I saw this movie twice; not because I liked it but because I couldn’t believe it could be so off base. The second viewing convinced me that Joe Wright had read the P&P Cliff Notes and decided to embroider on that. There undoubtedly was all that dirt and mess during the period depicted but this a P&P film not God’s Little Acre. Another thing that bothered me a lot was the way Joe Wright filmed Judi Dench as though she was starring in a horror film with every pore and wrinkle highlighted in order to scare the audience. I could say more about Keira Knightley mugging for the camera and Matthew Macfayden looking like a little lost boy and the horribly miscast Donald Sutherland, but I won’t! Nuff said…
Amazing review, Laurel Ann! As I said in my own review some months ago, it is not my favourite adaptation. But anyway, there are some things I would not despise :) I agree with you about the proposal in the rain and the scene with the pig… Wright could have done better!
My selection for this month was “Mr. Darcy’s secret” by Jane Odiwe. This is the link:
I loved the feel of the 2005 P&P and I thought the dirty Georgian farmhouse take was interesting. My big beef is that Mr. Wickham didn’t seem bad enough. Adorable, yes. Villainous, not so much. Sigh. Here’s my review of Longbourn by Jo Baker: http://www.groggspot.com/pride-prejudice-bicentenary-challenge-2013-november-review/
Thank you for your balanced review Laurel Ann
My friend Jill and I went to see the 2005 film together at the cinema and we found we liked Judi Dench but disliked the way poor Mr Bingley was reduced to an idiot. The cannot sleep ending that we watched was not a patch for us on the 1995 Colin Firth version of the ending.

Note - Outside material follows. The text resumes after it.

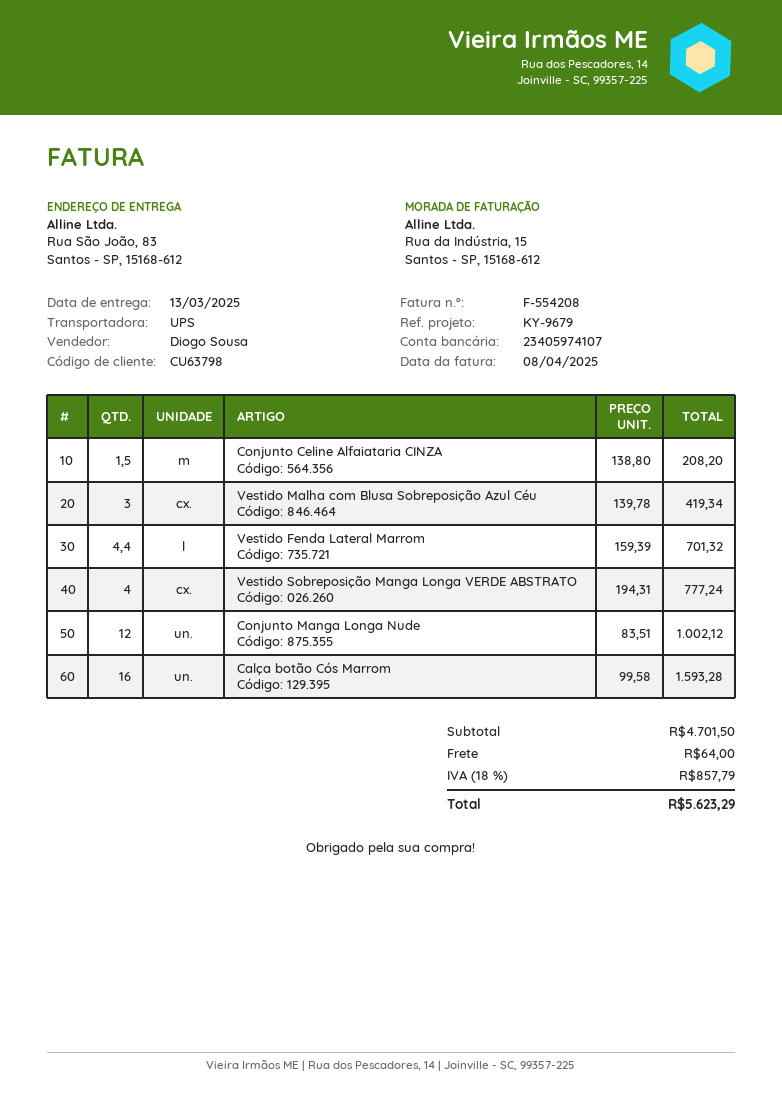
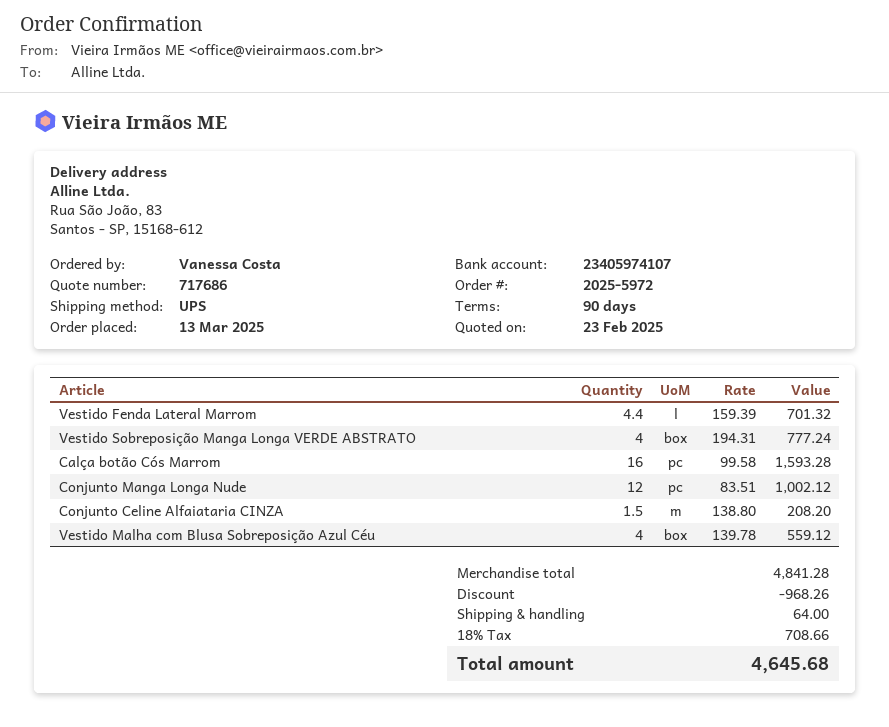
Vestido Malha com Blusa Sobreposição Azul Céu: 3 x 139.78 = 419.34 -> 4 x 139.78 = 559.12
subtotal: 4701.50 -> 4841.28
discount: none -> 968.26
tax: 18% = 857.79 -> 18% = 708.66
total: 5623.29 -> 4645.68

Mr. Darcy’s Refuge: A Pride & Prejudice Variation, by Abigail Reynolds – A Review
As I have never read any of Abigail Reynold’s variations I am approaching this book with a degree of trepidation. I have heard that my idea of how Mr Darcy may reveal himself as being a gentleman and how this character develops in this book may be very different but I shall plunge into this book and see how I feel at the end.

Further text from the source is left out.